İçinde uzun tren yolculukları yapabildiğim ülkeleri çok severim. Avrupa’nın kültürü ve tarihi kendisine sık sık çağırıyor. Tarihlerini korumak konusunda bugün bu ülke sınırlarında en muhazakârım diyenden daha muhafazakârlar. Moderniteyle gelenekseli bir arada yaşatıyorlar. Mesela Roma, Berlin, Floransa… Aynı duruma Moskova’da da şahit olmuştum.
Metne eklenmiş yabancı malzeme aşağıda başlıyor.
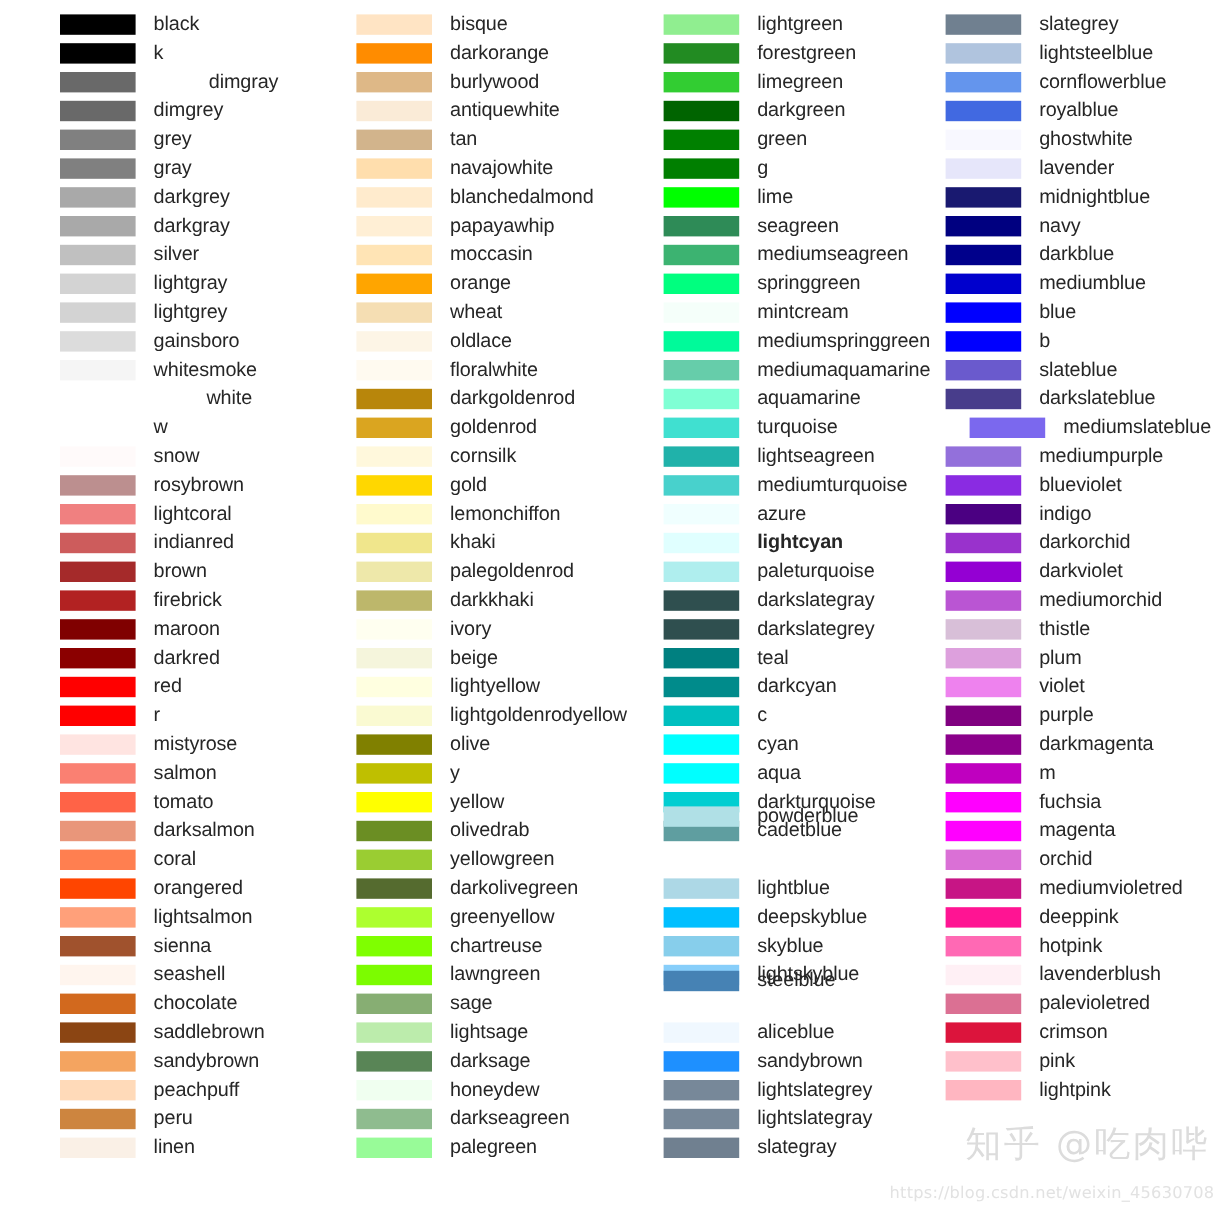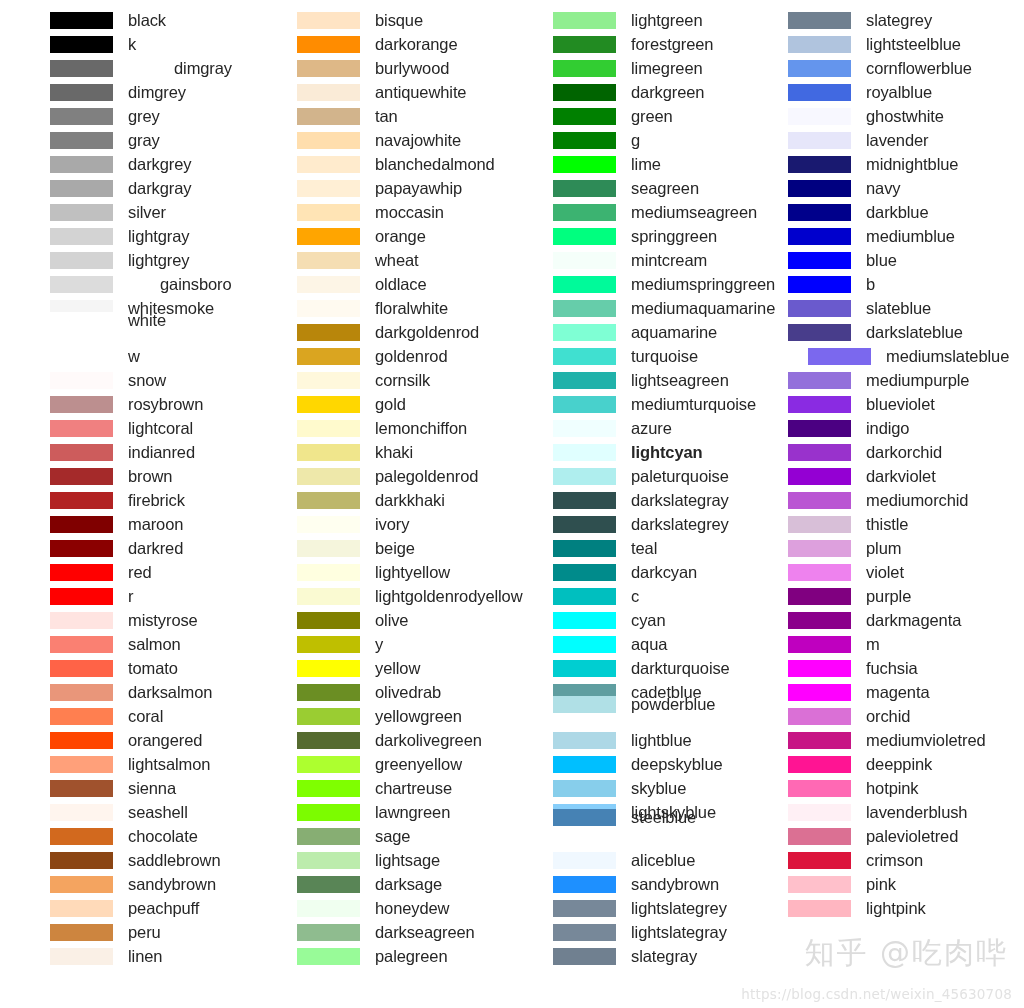--- a/index.html
+++ b/index.html
@@ -123,7 +123,7 @@
         <div class="swatch" title="#d3d3d3" style="background: rgb(211, 211, 211);"></div>
         <div class="label">lightgrey</div>
       </div>
-      <div class="row" style="top: 272px; gap: 32px;">
+      <div class="row" style="top: 272px;">
         <div class="swatch" title="#dcdcdc" style="background: rgb(220, 220, 220);"></div>
         <div class="label">gainsboro</div>
       </div>

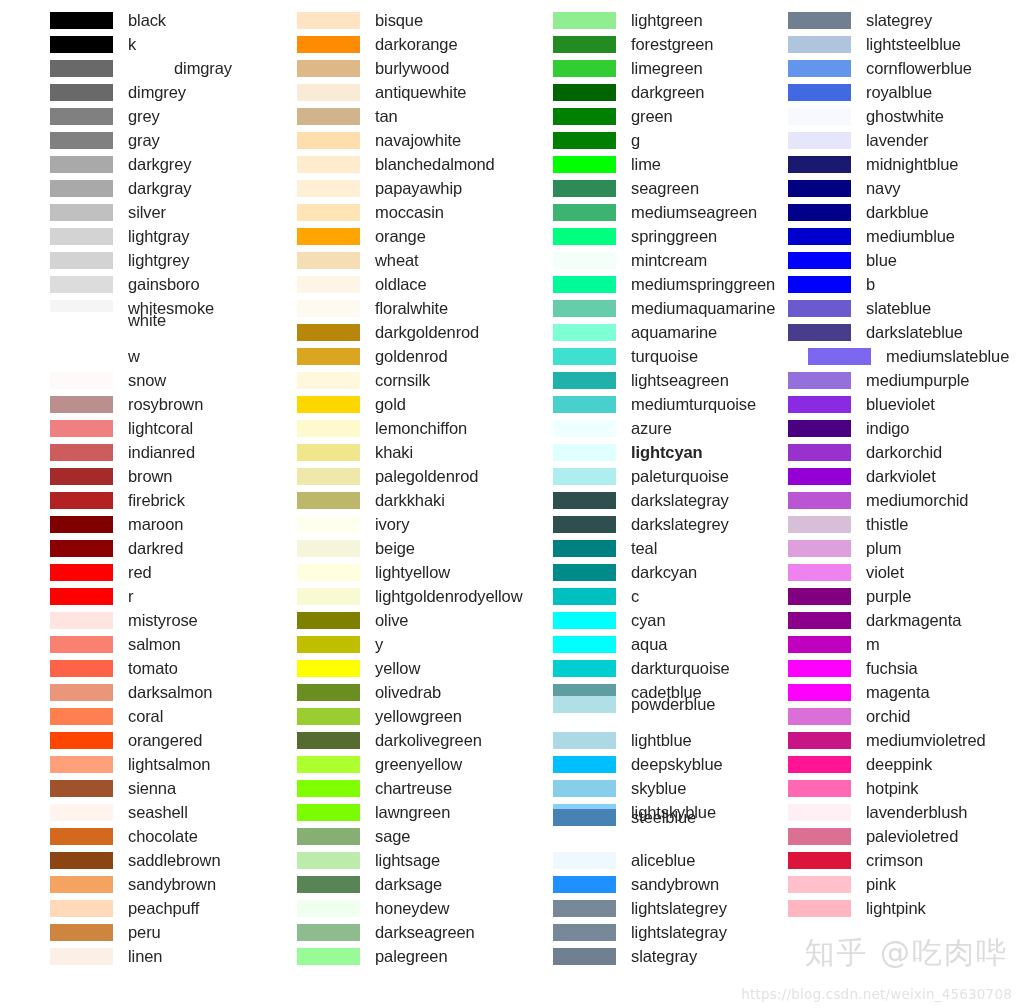--- a/index.html
+++ b/index.html
@@ -131,7 +131,7 @@
         <div class="swatch" title="#f5f5f5" style="background: rgb(245, 245, 245);"></div>
         <div class="label">whitesmoke</div>
       </div>
-      <div class="row" style="top: 308px;">
+      <div class="row" style="top: 320px; gap: 44px;">
         <div class="swatch" title="#ffffff" style="background: rgb(255, 255, 255);"></div>
         <div class="label">white</div>
       </div>

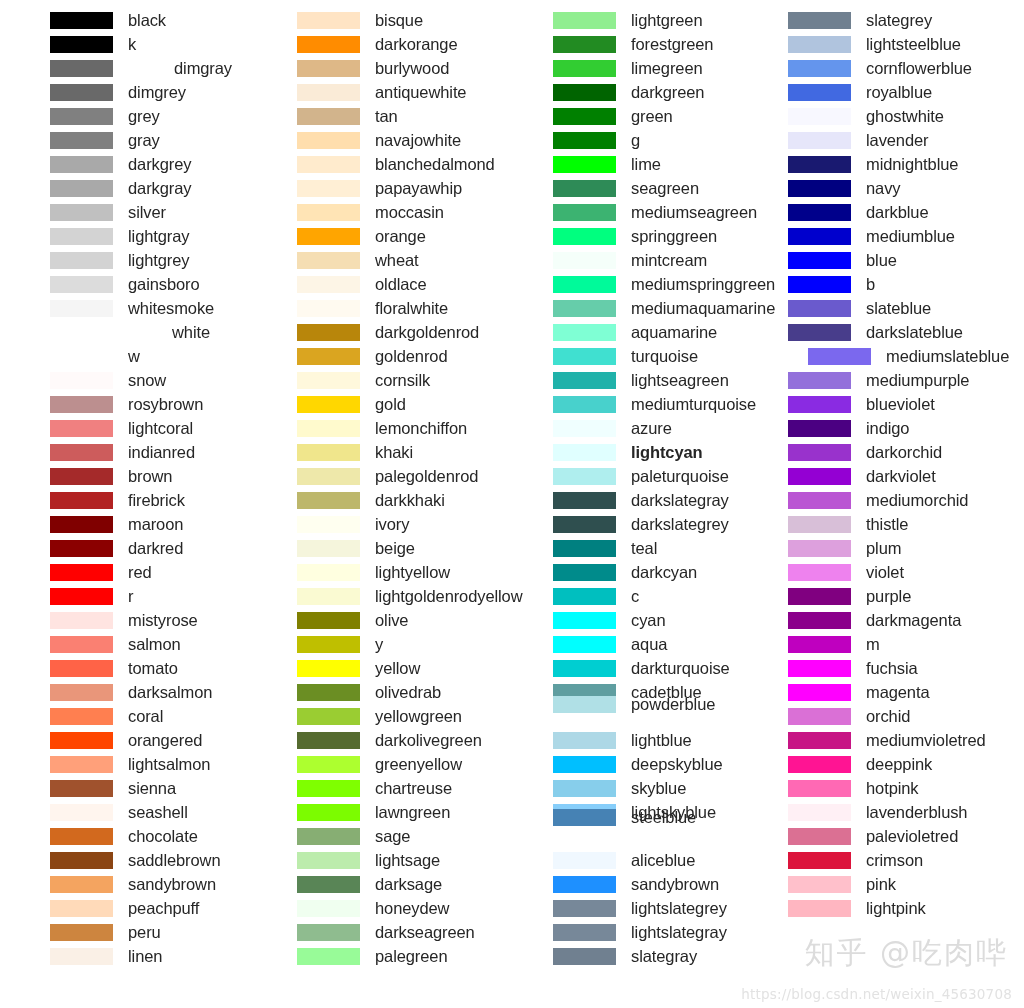--- a/index.html
+++ b/index.html
@@ -519,7 +519,7 @@
         <div class="swatch" title="#5f9ea0" style="background: rgb(95, 158, 160);"></div>
         <div class="label">cadetblue</div>
       </div>
-      <div class="row" style="top: 692px;">
+      <div class="row" style="top: 668px;">
         <div class="swatch" title="#b0e0e6" style="background: rgb(176, 224, 230);"></div>
         <div class="label">powderblue</div>
       </div>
Ama Moskova’nın çok farklı bir ilham potansiyeli vardı. Uzun zaman önce görmeme rağmen melankoli duygusunu hâlâ unutamadım. Yakın zamanda tekrar gitmek istediğim şehirlerden biri. Ama elbette gördüğüm şehirlerden Bangkok’u ayrı tutarım hep. İki kere gittim, yine gitmek isterim. Mistizmi, doğası ve enteresan halkıyla beni çok etkileyen şehirlerden biridir. Singapur’un huzurunu ve sakinliğini çok sevmiştim. Hong Kong’un karmaşasına rağmen ‘feng shui’li mimarisi, yaşam enerjisi enteresandı. Komuşumuz Yunanistan’ın doğaya ve insana saygılı düzeni geçtiğimiz yaz beni çok etkiledi. Turist dostu bir ülke oluşu, insanın kendini hakkıyla, kazıklanmadığını hissederek dolaştığı bir ülke. Geçtiğimiz Thassos Adası’nda çok keyifli günler geçirdim. Dinlendim, yeni hikayemi düşündüm, güzel ağırlandım.
Tabi Hollywood’un başkenti Los Angeles’ı da anmasam olmaz. Bir aya yakın bir zaman geçirdim Los Angeles’da yıllar önce. UCLA’in kampusüne yakın bir yerde kaldığım için üniversite öğrencileriyle beraber kalmıştım. Bütün kafelerde senaryo yazanlar, oyuncu ajanslarını kovalayan insanlar, her an karşınıza çıkabilecek Kevin Spacey, Al Pacino gibi dev aktörler… Bir sinema yazarı için Los Angeles’da Hollywood’da her yer, her köşebaşı bir sinema müzesi gibi…
Türkiye’de ise Kars’ı ve Mardin’i hiç unutamam. Birer hafta kaldım ikisinde de. Her fırsatta tekrar gitmek istediğim şehirler. Eskişehir’i de seviyorum, özellikle de Odunpazarı bölgesini…
Dünyanın her yeri, bir yazar için her biri birbirinden farklı hikayeler için ilham kaynağı olabilir. Yeter ki ‘yolculuk’ meselesini sadece fiziksel değil, ruhsal bir eylem olduğunu da doğru bir şekilde kavrayabilsin…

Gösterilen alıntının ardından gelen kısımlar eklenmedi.